Abstract The E3 ubiquitin ligase Cullin 3 (Cul3) has been shown to play a key role in several processes in mammalian cells, including antioxidation, cell cycle regulation, and immunity. Published work has shown that T cell-specific deletion of Cul3 leads not only to a severe defect in natural killer T (NKT) cell development but also to enhanced T regulatory cell and T follicular helper cell differentiation. However, the role of Cul3 in controlling NKT and CD4 T cell proliferation, activation, and homeostasis remains unknown. To begin investigating this, we generated a tamoxifen-inducible CD4 ERT-Cre system to delete Cul3 in mature NKT cells. Surprisingly, Cul3 does not seem to play a role in NKT cell maintenance in either the spleen or the liver, yet activated NKT cells lacking Cul3 proliferate better than wild type cells. We also used a CD4-Cre driven Cul3 knockout mouse model to study CD4 T cell responses.
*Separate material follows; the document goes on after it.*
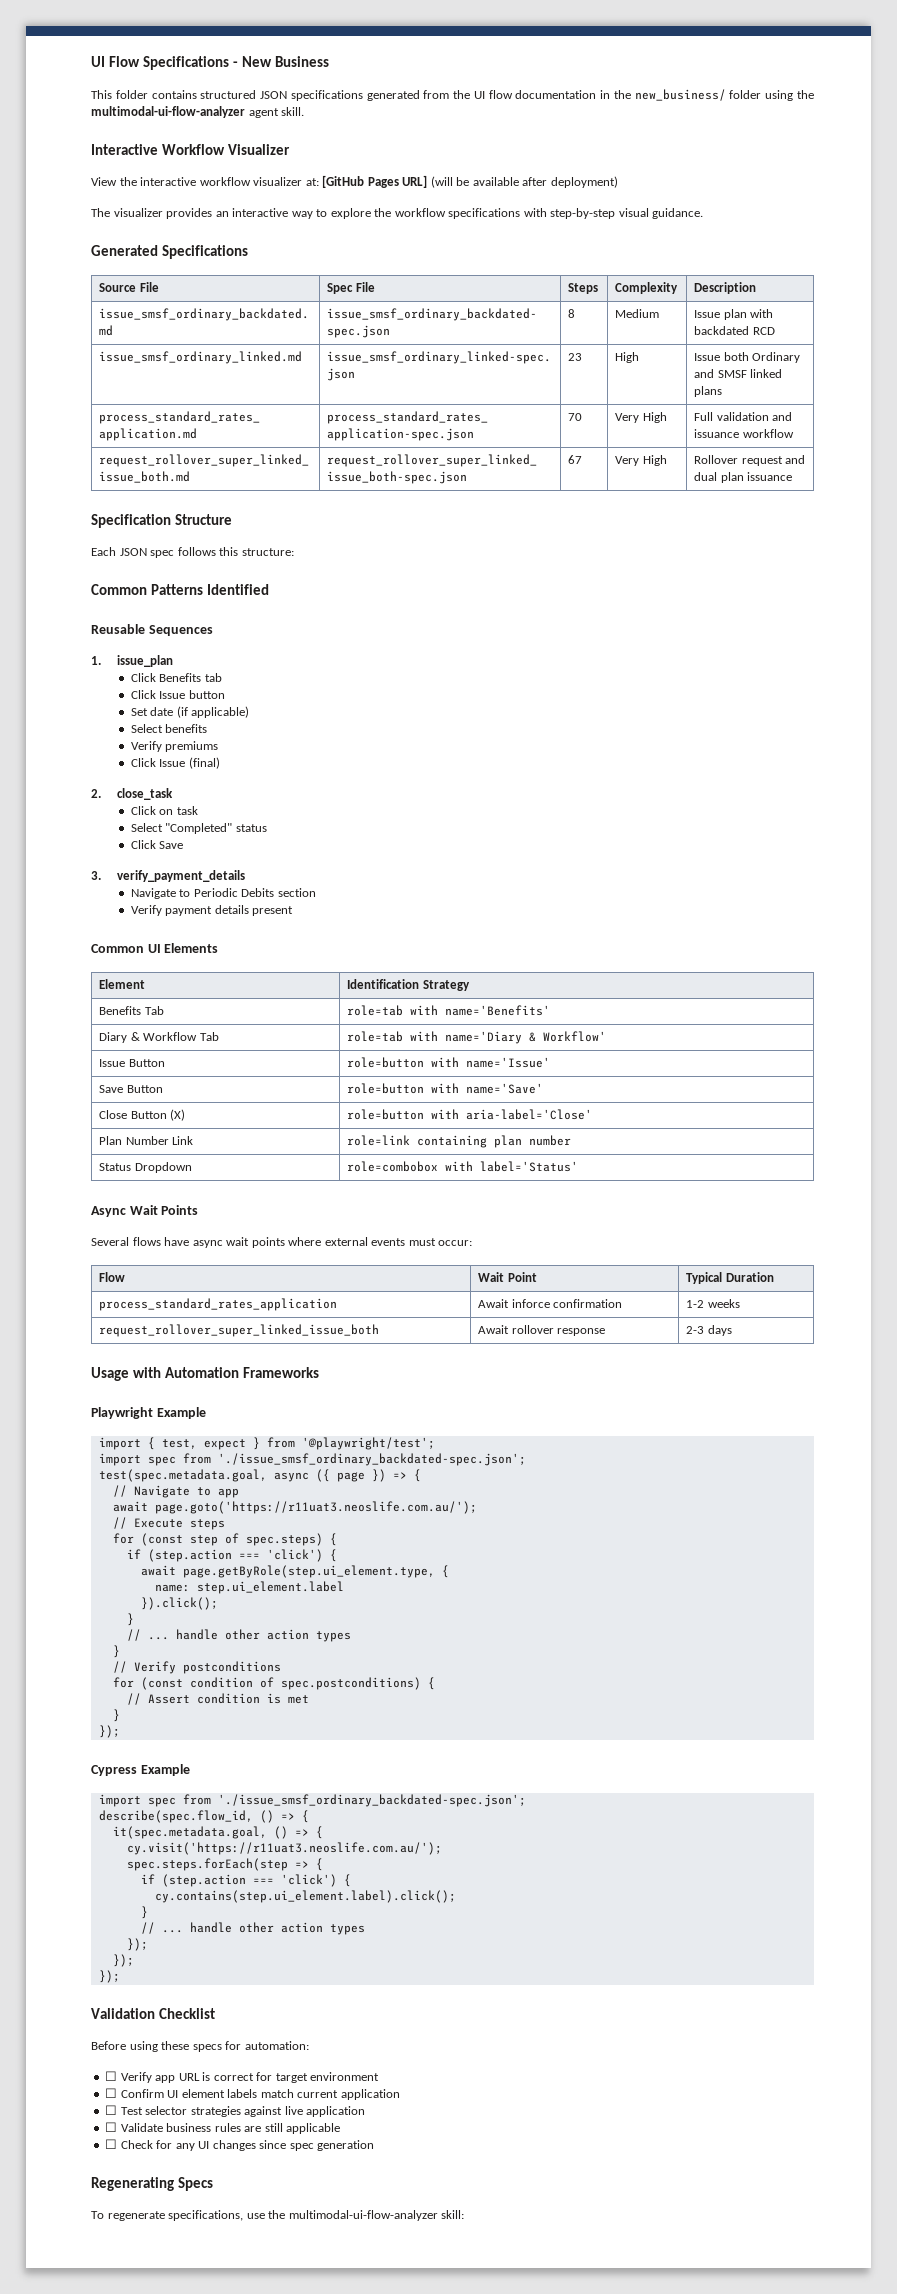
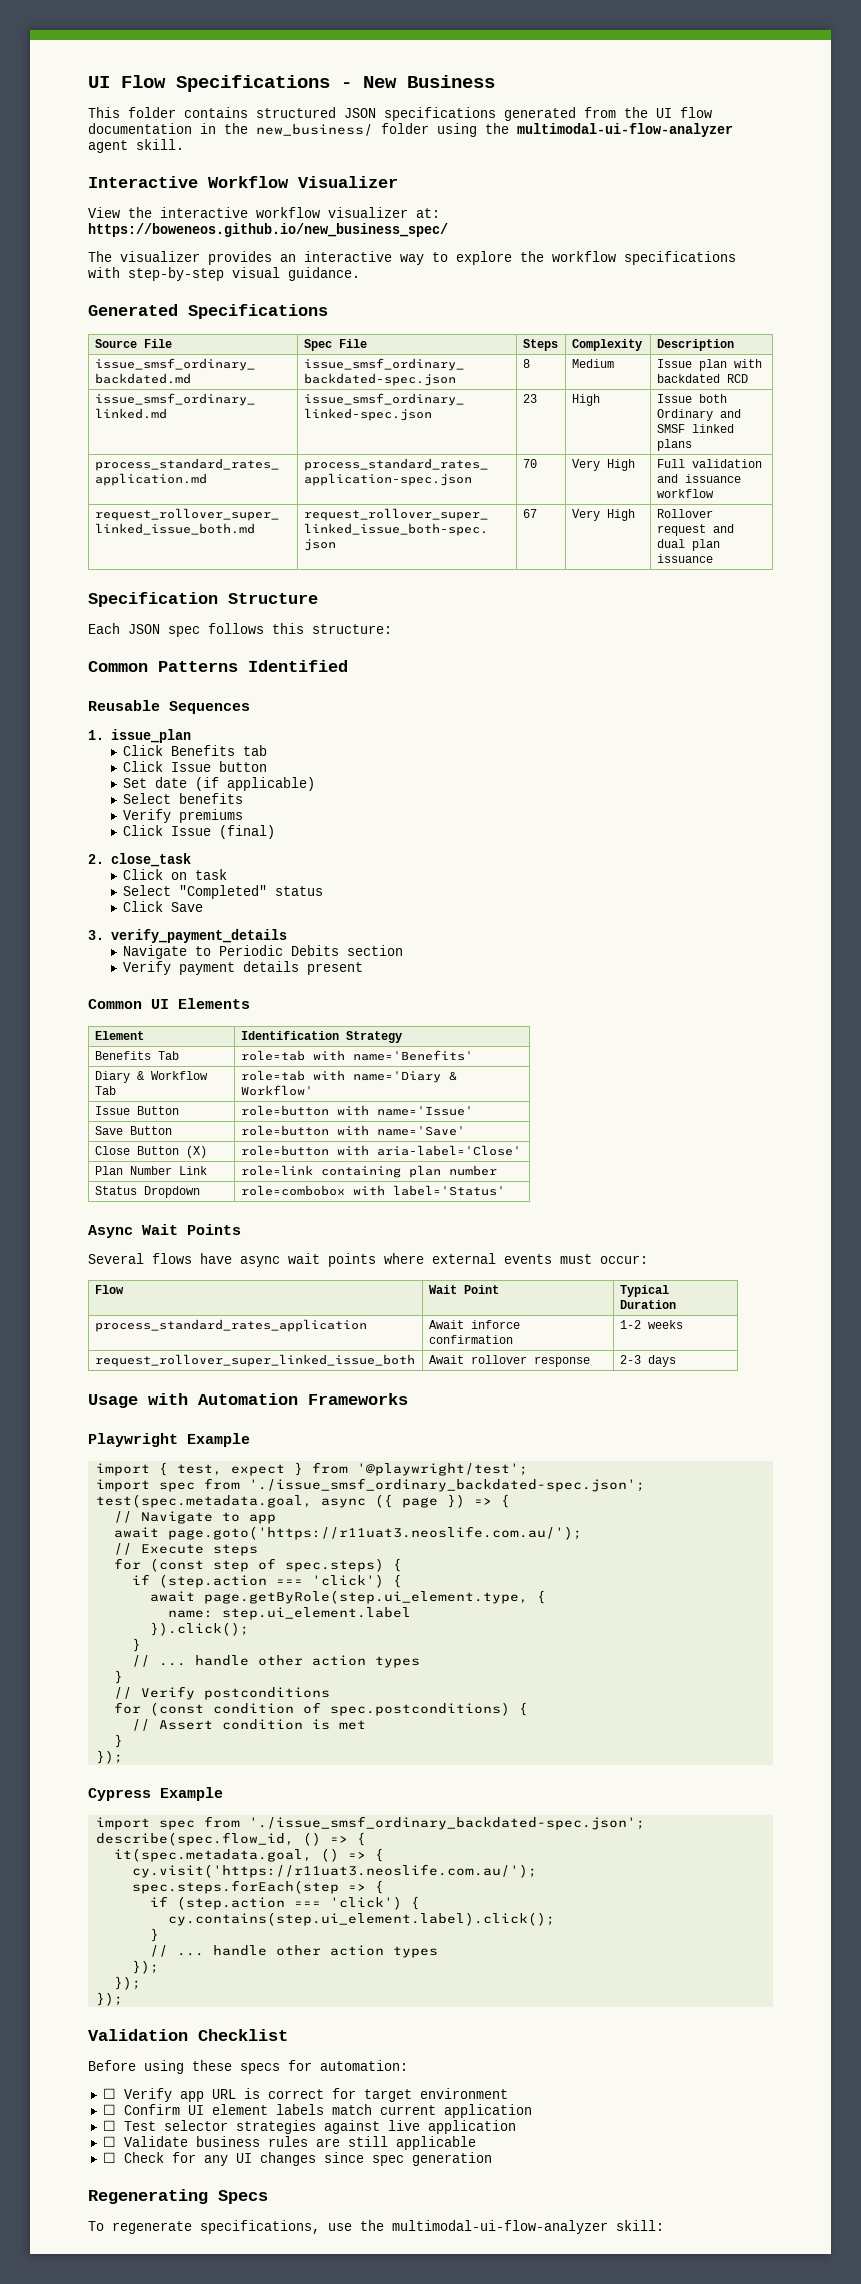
- View the interactive workflow visualizer at: [GitHub Pages URL] (will be available after deployment)
+ View the interactive workflow visualizer at: https://boweneos.github.io/new_business_spec/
In contrast to our NKT cell studies, the loss of Cul3 in this model severely impacted naïve and effector CD4 T cell frequencies the peripheral tissues. Interestingly, similar to NKT cells, deletion of Cul3 caused naïve CD4 T cells to proliferate better than wild type cells after activation. The proliferative advantage observed in Cul3-deficient naïve CD4 T cells appears to be IL-2 dependent, as these cells display increased IL-2 secretion and IL2Rα surface expression. Preliminary data suggests that major metabolic pathways within the cell may be differentially regulated in NKT and CD4 T cells, and we are currently investigating this possibility further. In all, Cul3 may have unique functions during NKT and CD4 T cell-mediated immune responses, and future work will focus on determining the mechanisms by which Cul3 exerts its effects on these T cell subsets.